Un cadre actualisé pour les décisions du maire
Le conseil municipal de Noyal-Châtillon-sur-Seiche a revu la liste des décisions que le maire peut prendre sans revenir systématiquement devant l’assemblée. Ce dispositif, prévu par le Code général des collectivités territoriales, vise à faciliter la gestion courante de la commune, tout en maintenant un cadre voté par les élus au sein du conseil municipal.
La nouvelle délibération annule et remplace celle adoptée en mars 2026. Elle a été votée à l’unanimité. Elle précise notamment les délégations concernant les lignes de trésorerie, les droits de préemption, les demandes de subventions et certaines autorisations d’urbanisme liées aux biens municipaux.
Tarifs municipaux, finances et patrimoine
Le maire pourra ajuster chaque année certains tarifs municipaux, mais dans une limite de 3 % à la hausse ou à la baisse. Cette délégation ne concerne pas les tarifs de la restauration scolaire, des accueils périscolaires, des accueils extrascolaires, des séjours, ni les concessions funéraires et le colombarium. Les élus conservent ainsi un regard direct sur les services liés à l'éducation, thématique centrale lorsqu'on cherche à savoir qui gère les écoles sur le territoire.
Sur le volet financier, la commune encadre le recours aux lignes de trésorerie, utilisées pour faire face à des besoins temporaires de liquidités. Le plafond est fixé à 2 millions d’euros par année civile et par budget, pour une durée maximale de 12 mois. Ces mécanismes relèvent de décisions techniques régies par des délibérations spécifiques, dont le détail est souvent abordé lors des séances relatives à la trésorerie et prêt relais de la ville.
Le texte autorise également le maire à accepter des dons sans condition, gérer des contrats d’assurance, délivrer ou reprendre des concessions dans les cimetières, vendre de gré à gré des biens mobiliers jusqu’à 4 600 euros, ou encore gérer certains actes liés aux propriétés communales utilisées par les services municipaux.
Urbanisme, justice et subventions : des garde-fous maintenus
La délibération encadre aussi les droits de préemption et de priorité, qui permettent à la commune d’acheter un bien en priorité dans certains cas. Elle précise par ailleurs les marges de décision du maire pour les demandes de subventions, les autorisations d’urbanisme concernant les biens municipaux et les actions en justice. Ces arbitrages sont essentiels pour le financement des projets locaux qui structurent le développement de la commune.

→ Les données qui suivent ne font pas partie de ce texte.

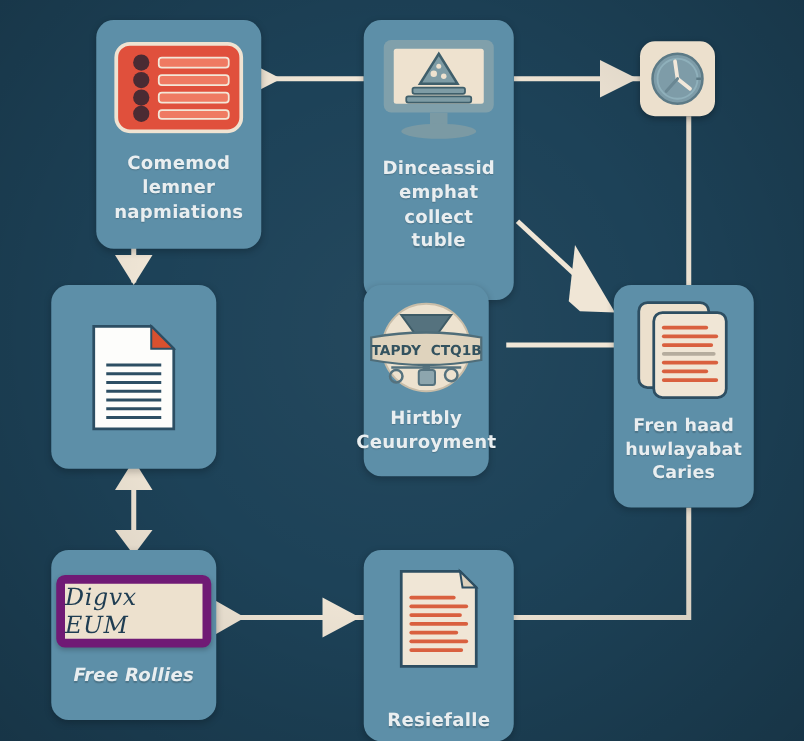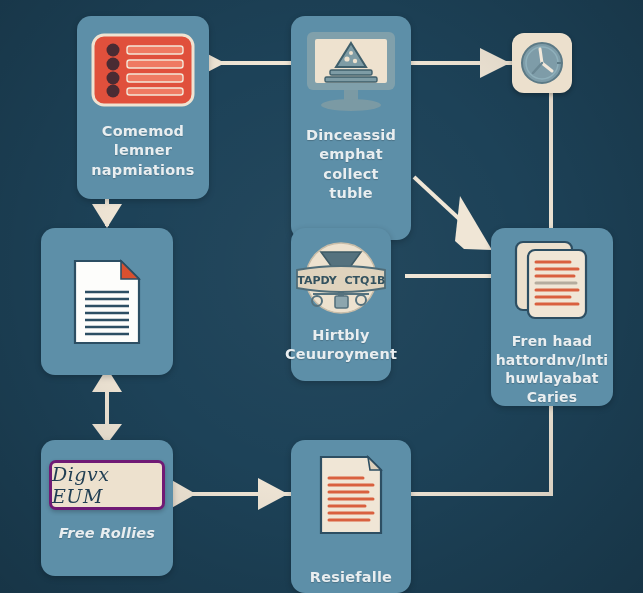--- a/index.html
+++ b/index.html
@@ -82,7 +82,7 @@
   #node-filter .icon-wrap { margin-top: 12px; }
   #node-filter .node-label { margin-top: 10px; }
 
-  #node-stackdocs     { left: 491px; top: 228px; width: 122px; height: 178px; }
+  #node-stackdocs     { left: 491px; top: 228px; width: 112px; height: 178px; }
   #node-stackdocs .icon-wrap { margin-top: 12px; }
   #node-stackdocs .node-label { margin-top: 10px; font-size: 14px; }
 

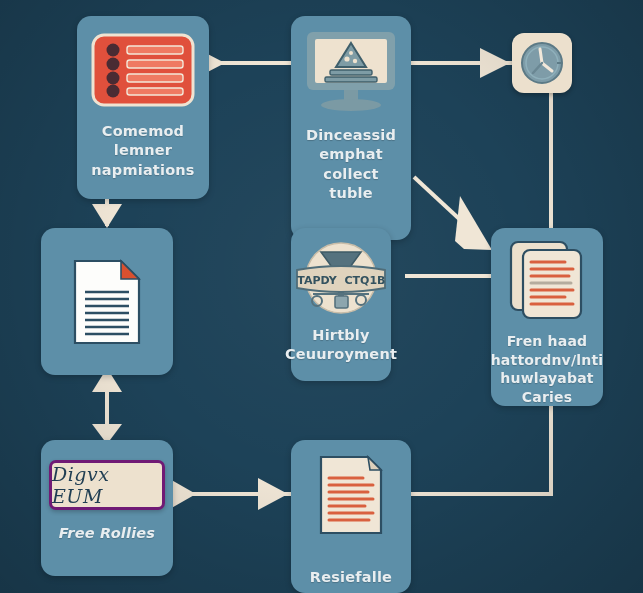--- a/index.html
+++ b/index.html
@@ -278,7 +278,6 @@
     </div>
     <div class="node-label">
       <div>Fren haad</div>
-      <div>hattordnv/lnti</div>
       <div>huwlayabat</div>
       <div>Caries</div>
     </div>

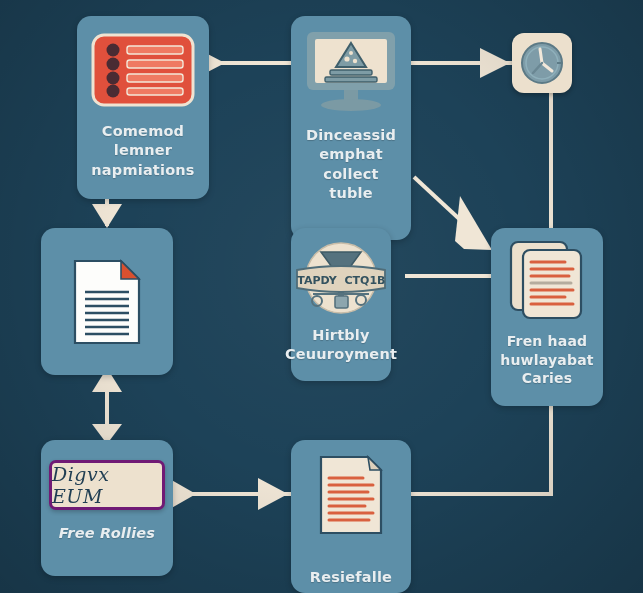--- a/index.html
+++ b/index.html
@@ -98,7 +98,7 @@
   .badge-box {
     width: 110px; height: 44px;
     background: #ede1ce;
-    border: 3px solid #701a75;
+    border: 7px solid #701a75;
     border-radius: 7px;
     display: flex; align-items: center; justify-content: center;
     box-shadow: 0 2px 4px rgba(0,0,0,0.22);

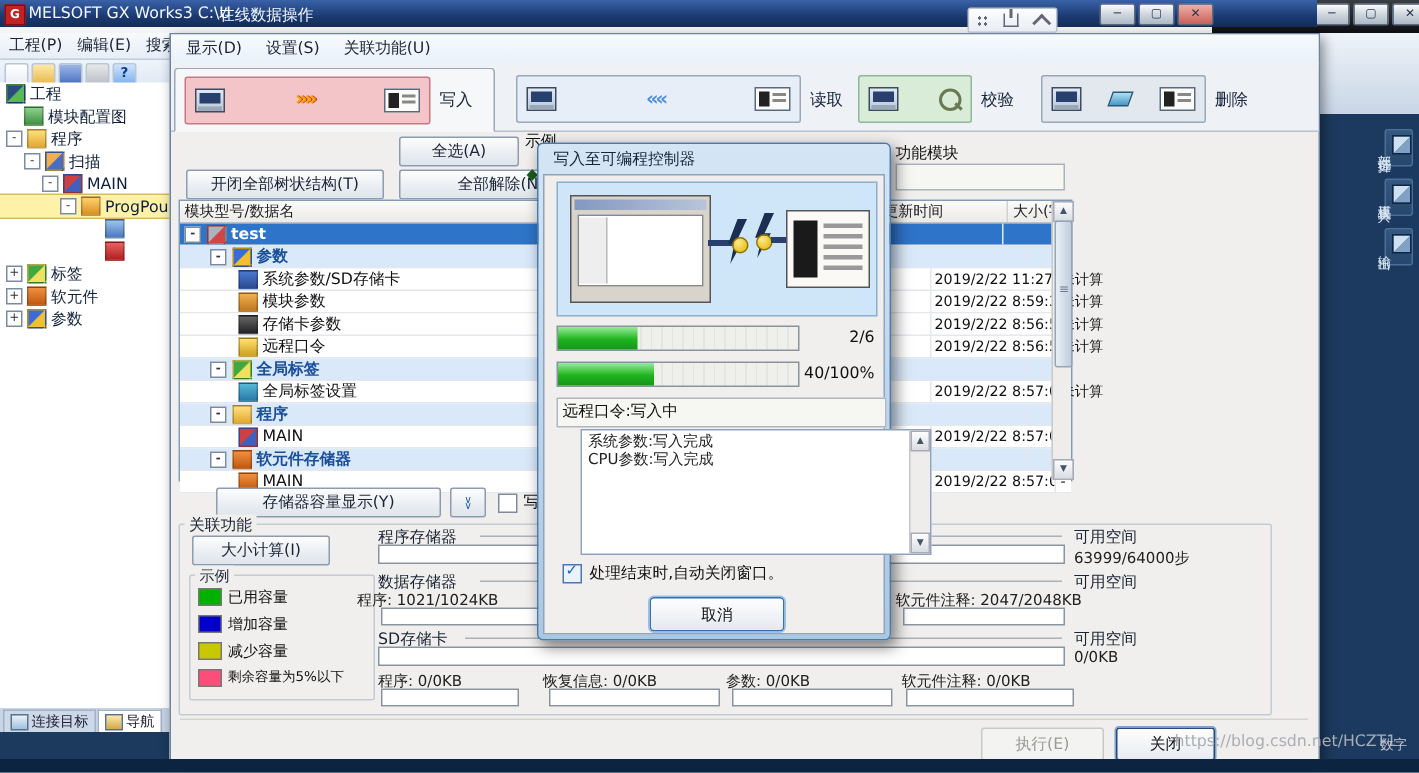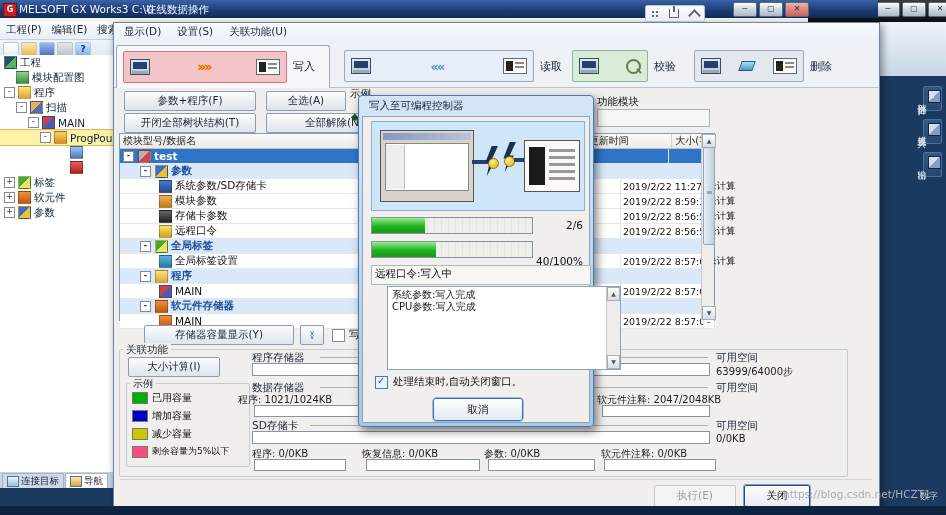--- a/index.html
+++ b/index.html
@@ -365,7 +365,6 @@
       </div>
     </div>
 
-    <div class="abs b7" style="left:10px;top:68px;width:130px;height:18px;">参数+程序(F)</div>
     <div class="abs b7" style="left:152px;top:68px;width:78px;height:18px;">全选(A)</div>
     <div class="abs b7" style="left:10px;top:90px;width:130px;height:18px;">开闭全部树状结构(T)</div>
     <div class="abs b7" style="left:152px;top:90px;width:78px;height:18px;padding-left:28px;">全部解除(N)</div>

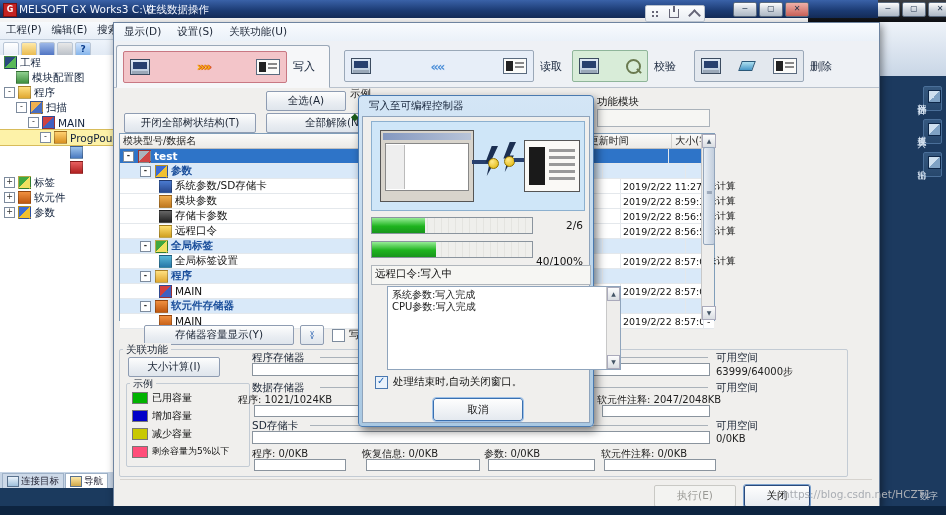--- a/index.html
+++ b/index.html
@@ -578,7 +578,7 @@
       <div class="pbar" style="left:8px;top:124px;width:160px;">
           <div class="pfill" style="width:40%;"></div>
         </div>
-      <div class="plab" style="left:162px;top:126px;width:58px;margin-top:12px;">40/100%</div>
+      <div class="plab" style="left:162px;top:126px;width:58px;">40/100%</div>
       <div class="statusbox">远程口令:写入中</div>
       <div class="logbox">
         <div>系统参数:写入完成</div>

Pour les habitants, l’enjeu est d’abord administratif : permettre des décisions plus rapides sur des dossiers courants, tout en fixant des limites connues à l’avance par le conseil municipal dans le cadre de la gestion communale. Chaque citoyen peut d'ailleurs assister au conseil municipal pour suivre l'évolution de ces délégations et la mise en œuvre des politiques publiques.